Wojciech Wiewiórowski, EDPS, said: “Individuals make payments multiple times a day; they need to be able to trust confidently that their payment data, and other related personal data, are protected securely when carrying out transactions, such as credit transfers. In light of this, I welcome the proposed Regulation as a legislative instrument that aims to protect individuals in the EU, their personal data and financial interests.”
The Opinion that the EDPS has issued focuses on two measures of particular relevance to data protection.

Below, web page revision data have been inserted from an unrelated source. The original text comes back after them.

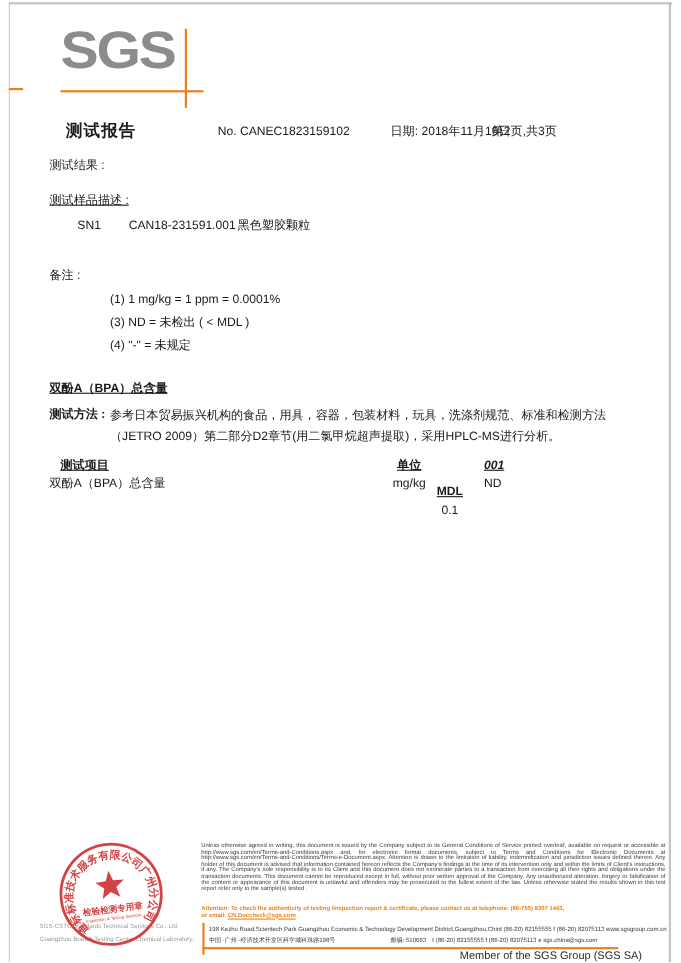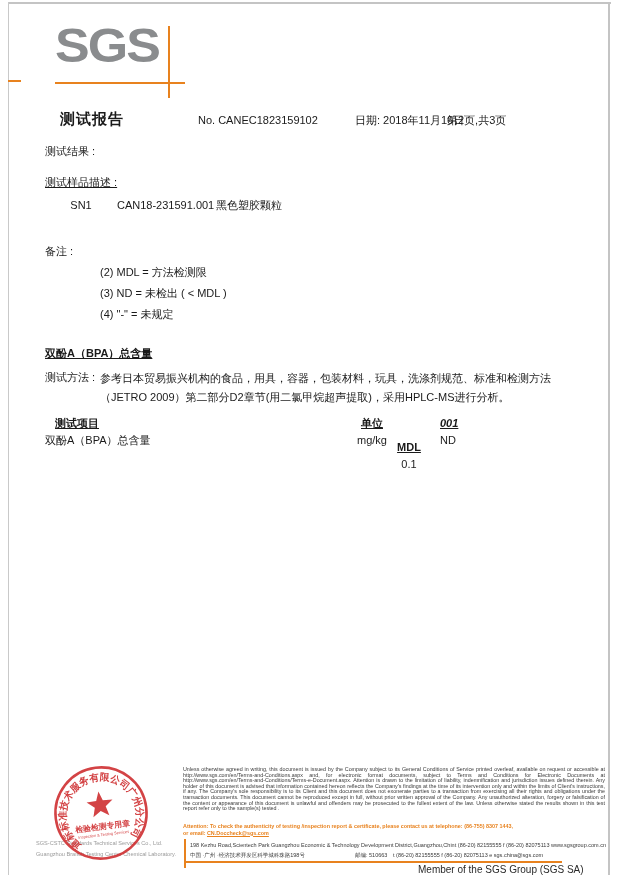"(1) 1 mg/kg = 1" div { html: none -> <div>(1) 1 mg/kg = 1 ppm = 0.0001%</div> }
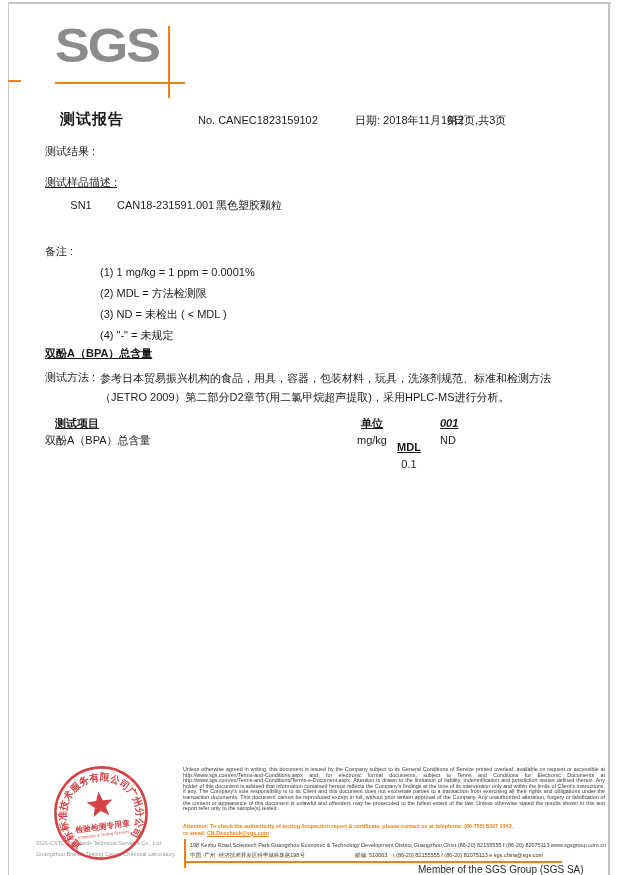"(2) MDL = 方法检测限" div { html: <div>(2) MDL = 方法检测限</div> -> none }
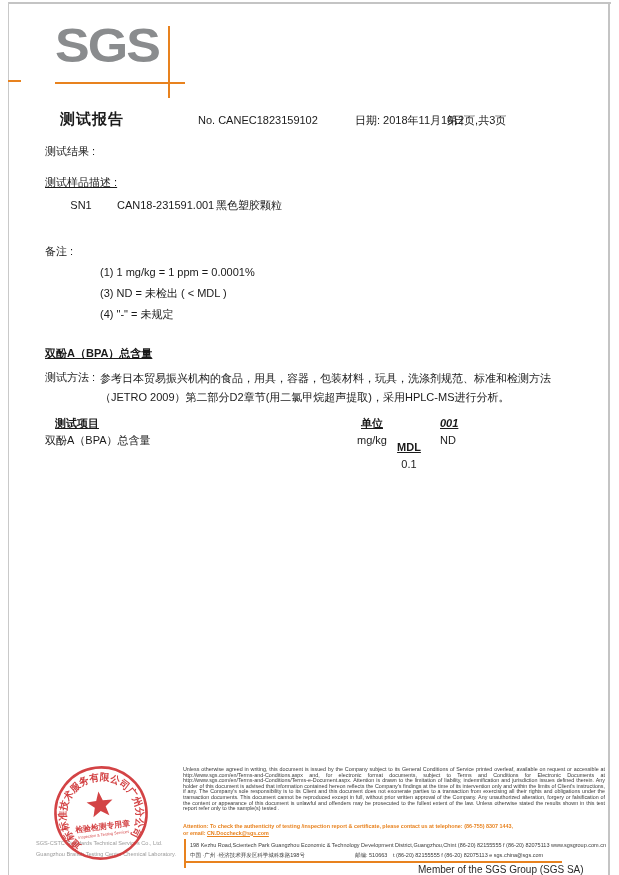"测试方法 :" div.abs { font-weight: none -> bold }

The EDPS welcomes the proposed Regulation’s measure that aims to address payers’ concerns about the security of instant payments. The proposed Regulation would oblige payment service providers to verify jointly whether the identity of the payee matches, prior to the payer authorising the transaction. The EDPS views this measure positively; taking note that this procedure gives payers the opportunity to compare their information with the response generated by the payment system. Therefore allowing payers to make informed decisions about whether it is safe to authorise the payment. The EDPS also welcomes that the proposed Regulation gives payers the possibility to opt-out of these security measures, when these are not needed.
Concerning the high rate of rejected instant payments triggered by misidentifying individuals with individuals on EU sanctions lists, the proposed Regulation foresees to set up periodic verifications of payers’ information. This measure will consist of verifying periodically payers’ information against information in EU sanctions lists, instead of verifying this information for each transaction. Reviewing this, the EDPS welcomes these measures as a way of checking payers’ information in a more efficient and accurate way, to avoid individuals having to experience unwarranted payment refusals.
The rules for data protection in the EU institutions, as well as the duties of the European Data Protection Supervisor (EDPS), are set out in Regulation (EU) 2018/1725.
The EDPS is the independent supervisory authority with responsibility for monitoring the processing of personal data by the EU institutions and bodies, advising on policies and legislation that affect privacy and cooperating with similar authorities to ensure consistent data protection. Our mission is also to raise awareness on risks and protect people’s rights and freedoms when their personal data is processed.
Wojciech Wiewiórowski (EDPS) was appointed by a joint decision of the European Parliament and the Council to serve a five-year term, beginning on 6 December 2019.
The legislative consultation powers of the EDPS are laid down in Article 42 of Regulation (EU) 2018/1725, which obliges the European Commission to consult the EDPS on all legislative proposals and international agreements that might have an impact on the processing of personal data. Such an obligation also applies to draft implementing and delegated acts. The statutory deadline for issuing an EDPS opinion is 8 weeks.